> EXERCISE GOAL
Transcribe the line containing "row 2013-10-04 00:00:48: none" and every line after it, exactly, through the end of the records.

++++ DATA TO EXAMINE

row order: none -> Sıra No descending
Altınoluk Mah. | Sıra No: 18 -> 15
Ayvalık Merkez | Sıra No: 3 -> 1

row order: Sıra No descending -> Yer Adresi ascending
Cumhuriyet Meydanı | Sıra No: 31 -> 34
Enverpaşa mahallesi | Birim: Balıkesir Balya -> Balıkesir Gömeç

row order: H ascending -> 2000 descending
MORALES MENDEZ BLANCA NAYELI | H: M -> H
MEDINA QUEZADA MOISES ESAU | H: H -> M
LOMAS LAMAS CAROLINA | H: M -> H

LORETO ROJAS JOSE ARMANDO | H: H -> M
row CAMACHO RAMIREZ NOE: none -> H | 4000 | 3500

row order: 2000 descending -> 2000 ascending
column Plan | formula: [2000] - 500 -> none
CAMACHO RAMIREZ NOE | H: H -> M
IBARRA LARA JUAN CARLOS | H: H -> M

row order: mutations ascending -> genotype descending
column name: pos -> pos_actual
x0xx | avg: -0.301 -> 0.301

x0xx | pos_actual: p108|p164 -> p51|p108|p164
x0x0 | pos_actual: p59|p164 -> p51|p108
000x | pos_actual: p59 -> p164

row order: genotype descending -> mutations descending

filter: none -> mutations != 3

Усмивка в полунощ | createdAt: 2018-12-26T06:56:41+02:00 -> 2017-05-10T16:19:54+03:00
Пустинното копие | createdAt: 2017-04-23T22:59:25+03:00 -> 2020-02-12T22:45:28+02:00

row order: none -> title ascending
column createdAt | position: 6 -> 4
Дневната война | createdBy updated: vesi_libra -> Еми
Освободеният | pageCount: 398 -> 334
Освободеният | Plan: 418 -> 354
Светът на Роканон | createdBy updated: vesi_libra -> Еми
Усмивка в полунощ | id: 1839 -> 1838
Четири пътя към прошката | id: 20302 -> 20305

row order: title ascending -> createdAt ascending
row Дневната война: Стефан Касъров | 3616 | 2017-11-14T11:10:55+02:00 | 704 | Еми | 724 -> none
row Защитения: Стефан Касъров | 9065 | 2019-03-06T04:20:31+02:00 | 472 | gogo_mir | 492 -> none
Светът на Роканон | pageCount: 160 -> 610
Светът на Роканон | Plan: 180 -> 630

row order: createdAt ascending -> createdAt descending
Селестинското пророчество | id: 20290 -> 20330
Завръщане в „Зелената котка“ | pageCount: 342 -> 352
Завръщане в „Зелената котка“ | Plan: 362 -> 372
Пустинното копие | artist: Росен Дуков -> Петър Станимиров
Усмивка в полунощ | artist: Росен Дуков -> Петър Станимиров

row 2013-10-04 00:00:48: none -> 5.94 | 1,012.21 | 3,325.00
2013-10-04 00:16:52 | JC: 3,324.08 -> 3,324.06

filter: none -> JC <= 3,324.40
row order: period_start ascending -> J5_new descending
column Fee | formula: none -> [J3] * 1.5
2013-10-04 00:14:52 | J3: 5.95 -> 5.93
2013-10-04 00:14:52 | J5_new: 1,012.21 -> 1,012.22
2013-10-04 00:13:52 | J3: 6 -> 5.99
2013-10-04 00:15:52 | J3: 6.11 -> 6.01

++++++++

> ANSWER SECTION
row 2013-10-04 00:00:48: none -> 5.94 | 1,012.21 | 3,325.00
2013-10-04 00:16:52 | JC: 3,324.08 -> 3,324.06

filter: none -> JC <= 3,324.40
row order: period_start ascending -> J5_new descending
column Fee | formula: none -> [J3] * 1.5
2013-10-04 00:14:52 | J3: 5.95 -> 5.93
2013-10-04 00:14:52 | J5_new: 1,012.21 -> 1,012.22
2013-10-04 00:13:52 | J3: 6 -> 5.99
2013-10-04 00:15:52 | J3: 6.11 -> 6.01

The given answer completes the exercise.